**Exercise brief**
Pictures aside, write out the data exactly as it reads.

■ ■ ■ ■ ■

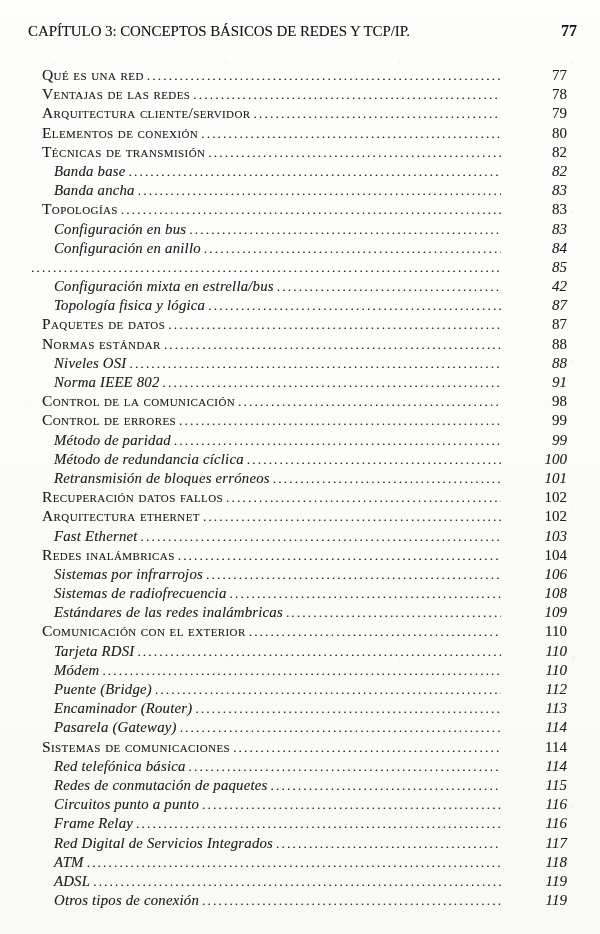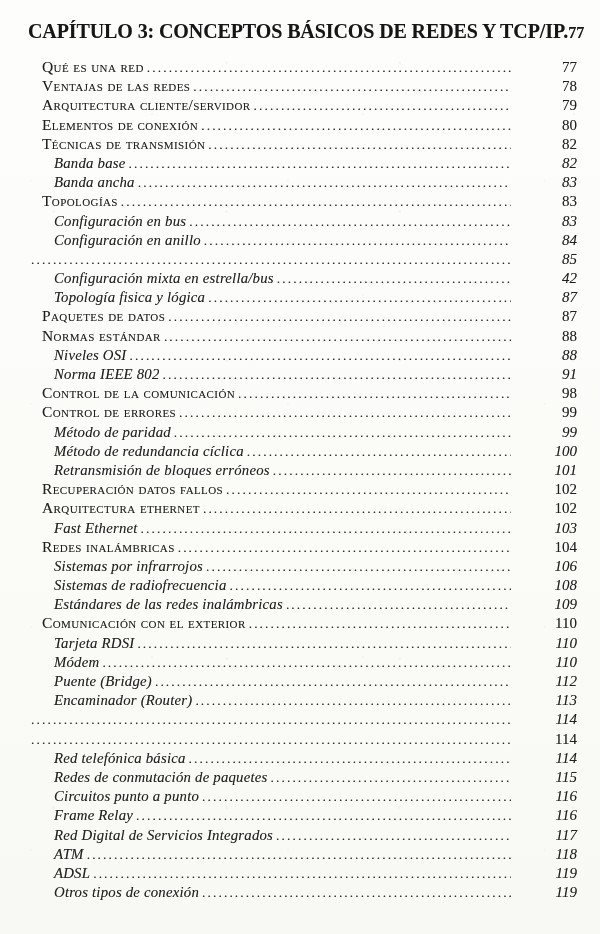--- a/index.html
+++ b/index.html
@@ -29,38 +29,38 @@
   }
 
   
   .header-row {
     display: flex;
     align-items: baseline;
     padding: 19px 23px 0 28px;
     line-height: 24px;
   }
   .chapter-title {
-    font-weight: bold;
-    font-size: 20px;
+    font-weight: normal;
+    font-size: 15px;
     letter-spacing: -0.1px;
     white-space: nowrap;
     color: #161616;
   }
   .header-fill { flex: 1; }
   .chapter-page {
     flex: none;
     font-weight: bold;
     font-size: 16px;
     color: #161616;
   }
 
   
   .toc {
-    margin-top: 12px;
-    padding: 0 23px 0 28px;
+    margin-top: 22px;
+    padding: 0 33px 0 28px;
   }
   .row {
     display: flex;
     align-items: baseline;
     height: 19.2px;
     line-height: 19.2px;
   }
   .row .label { white-space: nowrap; flex: none; }
   .level-1 .label {
     margin-left: 14px;
@@ -271,24 +271,26 @@
     <span class="label">Puente (Bridge)</span>
     <span class="dots"></span>
     <span class="pagenum">112</span>
   </div>
       <div class="row level-2">
     <span class="label">Encaminador (Router)</span>
     <span class="dots"></span>
     <span class="pagenum">113</span>
   </div>
       <div class="row level-2">
+    <span class="label">Pasarela (Gateway)</span>
     <span class="dots"></span>
     <span class="pagenum">114</span>
   </div>
       <div class="row level-1">
+    <span class="label">Sistemas de comunicaciones</span>
     <span class="dots"></span>
     <span class="pagenum">114</span>
   </div>
       <div class="row level-2">
     <span class="label">Red telefónica básica</span>
     <span class="dots"></span>
     <span class="pagenum">114</span>
   </div>
       <div class="row level-2">
     <span class="label">Redes de conmutación de paquetes</span>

■ ■ ■ ■ ■

**Written solution**
--- a/index.html
+++ b/index.html
@@ -29,38 +29,38 @@
   }
 
   
   .header-row {
     display: flex;
     align-items: baseline;
     padding: 19px 23px 0 28px;
     line-height: 24px;
   }
   .chapter-title {
-    font-weight: bold;
-    font-size: 20px;
+    font-weight: normal;
+    font-size: 15px;
     letter-spacing: -0.1px;
     white-space: nowrap;
     color: #161616;
   }
   .header-fill { flex: 1; }
   .chapter-page {
     flex: none;
     font-weight: bold;
     font-size: 16px;
     color: #161616;
   }
 
   
   .toc {
-    margin-top: 12px;
-    padding: 0 23px 0 28px;
+    margin-top: 22px;
+    padding: 0 33px 0 28px;
   }
   .row {
     display: flex;
     align-items: baseline;
     height: 19.2px;
     line-height: 19.2px;
   }
   .row .label { white-space: nowrap; flex: none; }
   .level-1 .label {
     margin-left: 14px;
@@ -271,24 +271,26 @@
     <span class="label">Puente (Bridge)</span>
     <span class="dots"></span>
     <span class="pagenum">112</span>
   </div>
       <div class="row level-2">
     <span class="label">Encaminador (Router)</span>
     <span class="dots"></span>
     <span class="pagenum">113</span>
   </div>
       <div class="row level-2">
+    <span class="label">Pasarela (Gateway)</span>
     <span class="dots"></span>
     <span class="pagenum">114</span>
   </div>
       <div class="row level-1">
+    <span class="label">Sistemas de comunicaciones</span>
     <span class="dots"></span>
     <span class="pagenum">114</span>
   </div>
       <div class="row level-2">
     <span class="label">Red telefónica básica</span>
     <span class="dots"></span>
     <span class="pagenum">114</span>
   </div>
       <div class="row level-2">
     <span class="label">Redes de conmutación de paquetes</span>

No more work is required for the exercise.